The Equal Employment Opportunity Commission (EEOC) has announced that employers must submit EEO-1 pay data for 2017, in addition to 2018, by September 30, 2019. The EEO-1 filing requirement applies to employers of 100 or more employees, or employers of 50 or more employees that have federal contracts in excess of $50,000.
The U.S. District Court for the District of Columbia—which as previously reported reinstated the EEOC’s rule expanding EEO-1 reporting requirements to include W-2 wages and total hours worked in the prior year for all employees in 12 proposed pay bands—gave the EEOC the option of either gathering 2017 data along with the 2018 collection, or gathering 2019 pay data during the 2020 reporting period.
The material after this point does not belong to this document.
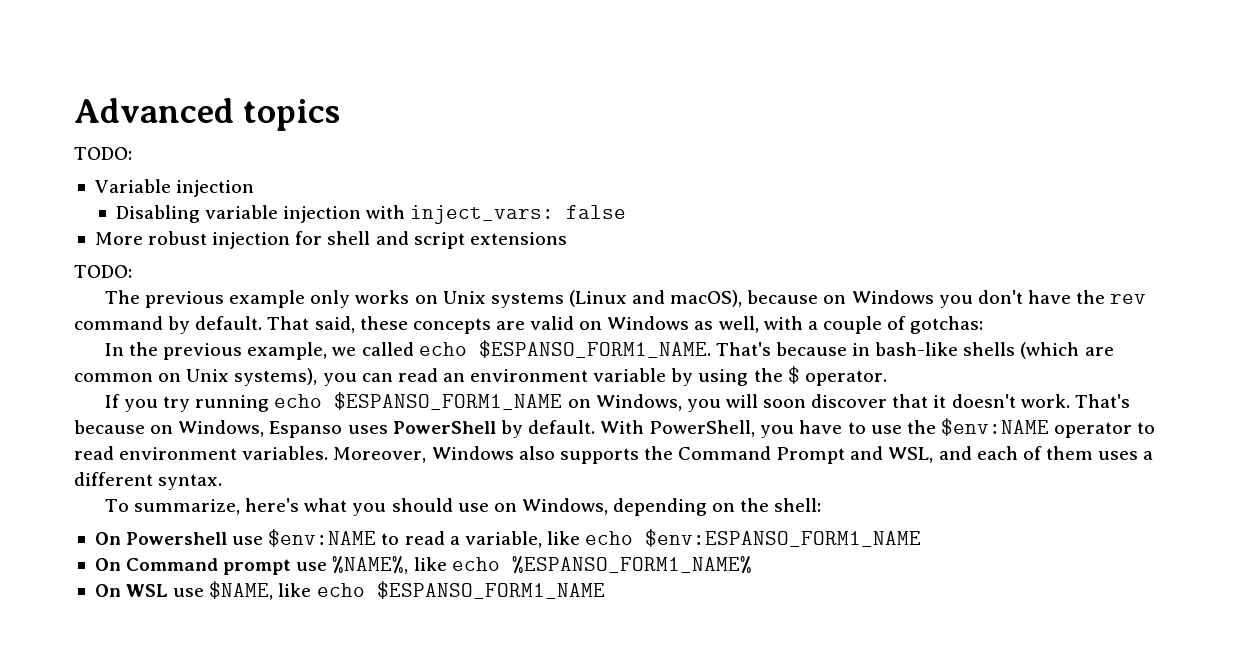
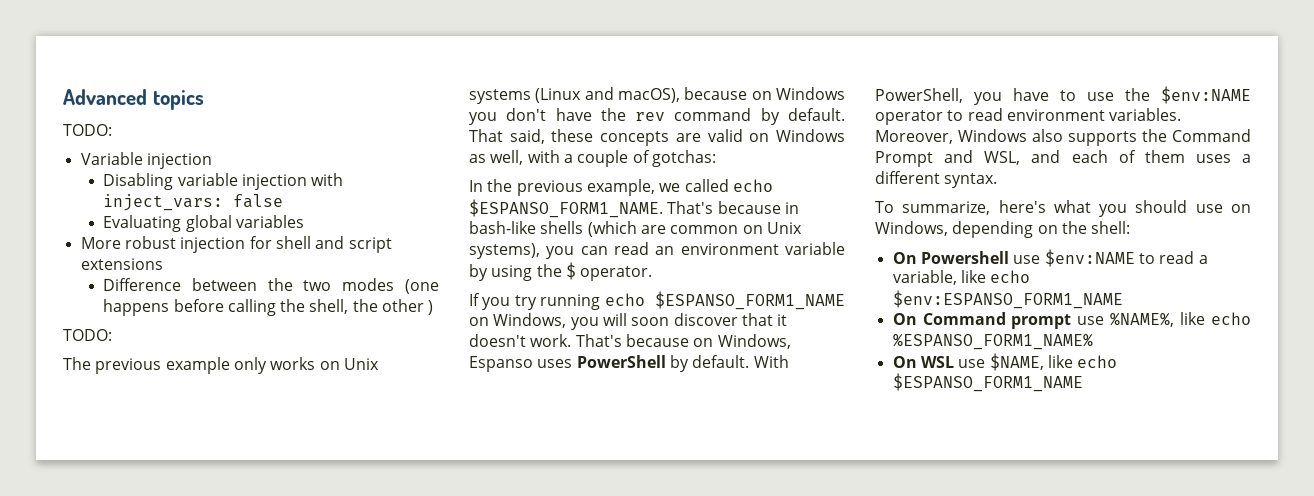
(627, 212) none -> [103,215,304,232] // Evaluating global variables
(567, 238) none -> [103,278,439,294] [103,299,434,316] // Difference between the two modes (one happens before calling the shell, the other )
On May 1, 2019, the EEOC announced that it had chosen to gather 2017 data. The EEOC’s announcement was published in the Federal Register on May 3, 2019.
Employer Data Submission Requirements and Deadlines
Component 1 data from 2018, which includes the number of employees by job category, race, ethnicity and sex, and which covered employers have long been required to report, must be submitted by May 31, 2019. This deadline remains unchanged from what was in place prior to the court ruling that reinstated the EEO-1 pay data rule and reflects an extension of the original March 31, 2019, deadline due to the government shutdown in early 2019. The last day for employers to request a two-week extension of this deadline is May 31, 2019.
Component 2 data—the expanded pay data to be collected pursuant to the reinstated rule, which includes hours worked and pay information from employees' W-2 forms by race, ethnicity and sex, for both calendar year 2017 and year 2018—must be submitted by September 30, 2019.
The EEOC expects to begin collecting Component 2 data by mid-July 2019 and will notify filers of the precise date the survey will open.
What This Means for Employers
In addition to preparing pay data for 2018, employers should begin preparing 2017 pay data for submission as soon as possible. This type of data collection can present unique challenges for HR and IT departments and, as such, employers should begin the process immediately. Employers should promptly begin a careful review of pay data for accuracy and should consider conducting a pay equity analysis in consultation with legal counsel to identify any potential issues. If employers have any questions about which employees are covered in this data collection, or the scope and format of the data required to be submitted, they should consult with their attorneys.